#### Source material
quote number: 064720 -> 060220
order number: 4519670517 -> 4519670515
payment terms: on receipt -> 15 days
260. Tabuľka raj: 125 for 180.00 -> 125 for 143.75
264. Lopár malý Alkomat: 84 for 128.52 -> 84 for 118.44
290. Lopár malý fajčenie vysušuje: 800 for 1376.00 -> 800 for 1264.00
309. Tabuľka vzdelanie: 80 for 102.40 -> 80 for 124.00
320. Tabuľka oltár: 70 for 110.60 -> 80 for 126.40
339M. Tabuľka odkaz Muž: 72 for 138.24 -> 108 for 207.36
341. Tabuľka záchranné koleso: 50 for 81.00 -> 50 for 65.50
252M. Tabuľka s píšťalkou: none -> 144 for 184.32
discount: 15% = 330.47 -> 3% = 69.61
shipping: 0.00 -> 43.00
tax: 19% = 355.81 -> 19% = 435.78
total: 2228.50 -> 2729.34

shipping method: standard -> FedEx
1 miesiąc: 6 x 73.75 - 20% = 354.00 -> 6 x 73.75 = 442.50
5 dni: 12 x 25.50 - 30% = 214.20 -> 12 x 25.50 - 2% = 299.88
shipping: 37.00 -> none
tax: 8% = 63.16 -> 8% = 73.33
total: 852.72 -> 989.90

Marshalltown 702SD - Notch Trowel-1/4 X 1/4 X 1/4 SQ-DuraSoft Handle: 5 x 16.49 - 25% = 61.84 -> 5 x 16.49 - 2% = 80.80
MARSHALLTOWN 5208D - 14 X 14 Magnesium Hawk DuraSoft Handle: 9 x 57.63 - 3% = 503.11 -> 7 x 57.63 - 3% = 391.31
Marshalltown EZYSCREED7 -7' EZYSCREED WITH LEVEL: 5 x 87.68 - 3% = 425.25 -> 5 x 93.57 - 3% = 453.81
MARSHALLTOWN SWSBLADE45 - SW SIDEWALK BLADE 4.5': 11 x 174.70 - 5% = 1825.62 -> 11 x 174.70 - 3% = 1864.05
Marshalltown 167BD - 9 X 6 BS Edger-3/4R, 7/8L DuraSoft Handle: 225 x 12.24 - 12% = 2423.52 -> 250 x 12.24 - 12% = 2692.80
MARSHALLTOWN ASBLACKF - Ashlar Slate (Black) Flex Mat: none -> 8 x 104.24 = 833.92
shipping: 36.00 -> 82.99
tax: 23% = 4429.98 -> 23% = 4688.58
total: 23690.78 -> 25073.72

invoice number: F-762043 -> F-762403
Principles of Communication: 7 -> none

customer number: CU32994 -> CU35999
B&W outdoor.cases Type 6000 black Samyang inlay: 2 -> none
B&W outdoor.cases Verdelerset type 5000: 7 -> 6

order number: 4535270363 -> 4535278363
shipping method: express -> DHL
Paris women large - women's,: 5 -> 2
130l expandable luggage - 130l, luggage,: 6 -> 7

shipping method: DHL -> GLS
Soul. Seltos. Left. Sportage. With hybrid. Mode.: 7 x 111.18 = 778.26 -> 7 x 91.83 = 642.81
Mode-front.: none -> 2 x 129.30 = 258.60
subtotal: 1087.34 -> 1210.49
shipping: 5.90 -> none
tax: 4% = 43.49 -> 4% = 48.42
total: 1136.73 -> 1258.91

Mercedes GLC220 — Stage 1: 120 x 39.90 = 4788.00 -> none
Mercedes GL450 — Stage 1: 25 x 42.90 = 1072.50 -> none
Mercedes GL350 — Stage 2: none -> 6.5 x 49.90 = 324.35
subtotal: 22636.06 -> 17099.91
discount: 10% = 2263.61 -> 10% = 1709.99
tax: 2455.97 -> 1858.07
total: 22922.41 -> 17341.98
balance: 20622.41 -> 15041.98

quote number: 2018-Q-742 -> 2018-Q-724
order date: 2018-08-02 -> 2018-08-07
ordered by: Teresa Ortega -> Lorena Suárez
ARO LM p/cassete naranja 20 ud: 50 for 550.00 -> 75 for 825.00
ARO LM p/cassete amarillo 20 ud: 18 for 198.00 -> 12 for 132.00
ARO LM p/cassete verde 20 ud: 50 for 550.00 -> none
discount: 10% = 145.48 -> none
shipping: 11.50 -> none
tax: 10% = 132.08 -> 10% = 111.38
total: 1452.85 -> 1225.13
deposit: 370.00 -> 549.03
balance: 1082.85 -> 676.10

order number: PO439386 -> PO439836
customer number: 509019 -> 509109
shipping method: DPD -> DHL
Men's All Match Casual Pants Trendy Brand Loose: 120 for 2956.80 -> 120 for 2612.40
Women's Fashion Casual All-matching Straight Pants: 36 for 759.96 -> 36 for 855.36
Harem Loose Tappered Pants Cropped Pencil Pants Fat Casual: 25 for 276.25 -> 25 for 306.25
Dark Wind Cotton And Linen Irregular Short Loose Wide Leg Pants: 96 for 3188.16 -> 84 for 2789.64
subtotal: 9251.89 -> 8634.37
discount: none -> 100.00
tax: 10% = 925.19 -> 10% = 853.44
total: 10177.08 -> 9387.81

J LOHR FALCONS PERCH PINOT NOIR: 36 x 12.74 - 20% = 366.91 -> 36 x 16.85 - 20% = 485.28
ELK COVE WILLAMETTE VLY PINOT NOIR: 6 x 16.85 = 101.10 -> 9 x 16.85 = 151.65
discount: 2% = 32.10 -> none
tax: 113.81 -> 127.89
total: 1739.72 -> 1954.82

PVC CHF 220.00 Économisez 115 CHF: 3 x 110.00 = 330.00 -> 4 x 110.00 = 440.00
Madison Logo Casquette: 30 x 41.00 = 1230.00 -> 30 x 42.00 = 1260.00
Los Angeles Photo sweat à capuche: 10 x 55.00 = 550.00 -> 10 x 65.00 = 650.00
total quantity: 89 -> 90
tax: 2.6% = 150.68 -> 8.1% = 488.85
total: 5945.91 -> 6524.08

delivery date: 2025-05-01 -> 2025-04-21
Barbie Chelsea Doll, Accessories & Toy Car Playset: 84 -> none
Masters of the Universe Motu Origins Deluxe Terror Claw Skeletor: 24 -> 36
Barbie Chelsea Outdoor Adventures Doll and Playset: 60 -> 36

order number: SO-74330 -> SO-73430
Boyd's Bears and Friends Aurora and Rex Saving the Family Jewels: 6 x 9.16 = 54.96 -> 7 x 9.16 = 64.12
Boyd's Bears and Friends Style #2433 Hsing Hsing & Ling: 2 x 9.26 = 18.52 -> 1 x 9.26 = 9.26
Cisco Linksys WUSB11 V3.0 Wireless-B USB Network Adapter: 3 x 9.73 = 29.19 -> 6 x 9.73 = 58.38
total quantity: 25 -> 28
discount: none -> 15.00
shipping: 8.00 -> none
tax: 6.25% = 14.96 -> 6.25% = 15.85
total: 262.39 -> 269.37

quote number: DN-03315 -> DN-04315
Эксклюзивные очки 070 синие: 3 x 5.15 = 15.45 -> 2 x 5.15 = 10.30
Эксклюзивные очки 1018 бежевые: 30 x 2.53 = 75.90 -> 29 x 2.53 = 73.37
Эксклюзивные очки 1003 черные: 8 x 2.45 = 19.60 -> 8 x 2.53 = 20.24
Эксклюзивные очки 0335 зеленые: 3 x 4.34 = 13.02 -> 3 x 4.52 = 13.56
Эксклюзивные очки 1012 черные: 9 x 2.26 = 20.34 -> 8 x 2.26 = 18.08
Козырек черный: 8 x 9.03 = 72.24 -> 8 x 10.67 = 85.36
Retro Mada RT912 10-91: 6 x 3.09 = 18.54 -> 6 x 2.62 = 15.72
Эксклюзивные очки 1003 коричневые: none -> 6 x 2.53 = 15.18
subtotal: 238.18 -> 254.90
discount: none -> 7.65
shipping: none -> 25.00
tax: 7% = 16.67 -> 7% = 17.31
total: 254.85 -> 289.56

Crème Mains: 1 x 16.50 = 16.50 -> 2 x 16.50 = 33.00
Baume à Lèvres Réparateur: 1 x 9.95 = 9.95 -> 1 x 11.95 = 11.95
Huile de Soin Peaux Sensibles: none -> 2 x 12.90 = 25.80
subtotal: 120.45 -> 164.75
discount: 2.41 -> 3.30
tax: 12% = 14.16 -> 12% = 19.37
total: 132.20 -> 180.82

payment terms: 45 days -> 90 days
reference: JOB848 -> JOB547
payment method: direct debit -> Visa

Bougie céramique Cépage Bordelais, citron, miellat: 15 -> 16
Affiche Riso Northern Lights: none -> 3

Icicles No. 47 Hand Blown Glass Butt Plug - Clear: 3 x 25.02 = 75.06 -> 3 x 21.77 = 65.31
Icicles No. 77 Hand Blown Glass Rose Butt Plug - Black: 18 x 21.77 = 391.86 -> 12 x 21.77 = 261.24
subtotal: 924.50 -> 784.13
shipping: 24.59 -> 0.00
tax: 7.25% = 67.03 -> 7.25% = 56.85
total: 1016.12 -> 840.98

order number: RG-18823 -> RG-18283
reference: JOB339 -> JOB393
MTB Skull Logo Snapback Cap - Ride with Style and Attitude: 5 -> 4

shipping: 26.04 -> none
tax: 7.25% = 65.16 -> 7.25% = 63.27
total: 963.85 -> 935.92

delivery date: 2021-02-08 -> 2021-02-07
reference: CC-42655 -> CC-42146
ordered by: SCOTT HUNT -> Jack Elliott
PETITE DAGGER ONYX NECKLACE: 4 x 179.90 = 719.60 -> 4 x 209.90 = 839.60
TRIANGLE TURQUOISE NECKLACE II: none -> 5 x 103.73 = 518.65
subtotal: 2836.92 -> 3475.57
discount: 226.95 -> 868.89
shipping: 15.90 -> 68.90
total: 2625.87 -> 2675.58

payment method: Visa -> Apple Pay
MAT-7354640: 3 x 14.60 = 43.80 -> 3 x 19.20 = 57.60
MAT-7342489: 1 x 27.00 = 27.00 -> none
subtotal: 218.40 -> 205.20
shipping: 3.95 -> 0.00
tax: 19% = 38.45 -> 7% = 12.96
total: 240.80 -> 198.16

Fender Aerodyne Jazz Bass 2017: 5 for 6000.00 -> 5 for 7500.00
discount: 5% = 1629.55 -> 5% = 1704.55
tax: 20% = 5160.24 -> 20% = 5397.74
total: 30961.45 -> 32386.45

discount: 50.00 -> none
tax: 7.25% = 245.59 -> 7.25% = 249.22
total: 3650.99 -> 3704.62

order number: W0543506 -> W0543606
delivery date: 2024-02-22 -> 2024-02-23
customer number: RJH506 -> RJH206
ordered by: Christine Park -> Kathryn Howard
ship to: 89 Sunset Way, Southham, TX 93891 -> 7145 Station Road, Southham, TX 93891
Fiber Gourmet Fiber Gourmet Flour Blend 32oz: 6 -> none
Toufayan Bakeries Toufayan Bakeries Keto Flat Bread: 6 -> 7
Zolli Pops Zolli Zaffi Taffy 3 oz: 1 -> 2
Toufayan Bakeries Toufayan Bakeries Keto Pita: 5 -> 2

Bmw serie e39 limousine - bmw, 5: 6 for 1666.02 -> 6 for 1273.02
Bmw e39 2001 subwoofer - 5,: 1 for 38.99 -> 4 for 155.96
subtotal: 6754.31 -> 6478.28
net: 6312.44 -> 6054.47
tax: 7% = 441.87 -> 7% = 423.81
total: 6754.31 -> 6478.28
########
▸ Exercise requirements
When a line in the data holds the word "PINOT", show that line.

▸ Output of the exercise
J LOHR FALCONS PERCH PINOT NOIR: 36 x 12.74 - 20% = 366.91 -> 36 x 16.85 - 20% = 485.28
ELK COVE WILLAMETTE VLY PINOT NOIR: 6 x 16.85 = 101.10 -> 9 x 16.85 = 151.65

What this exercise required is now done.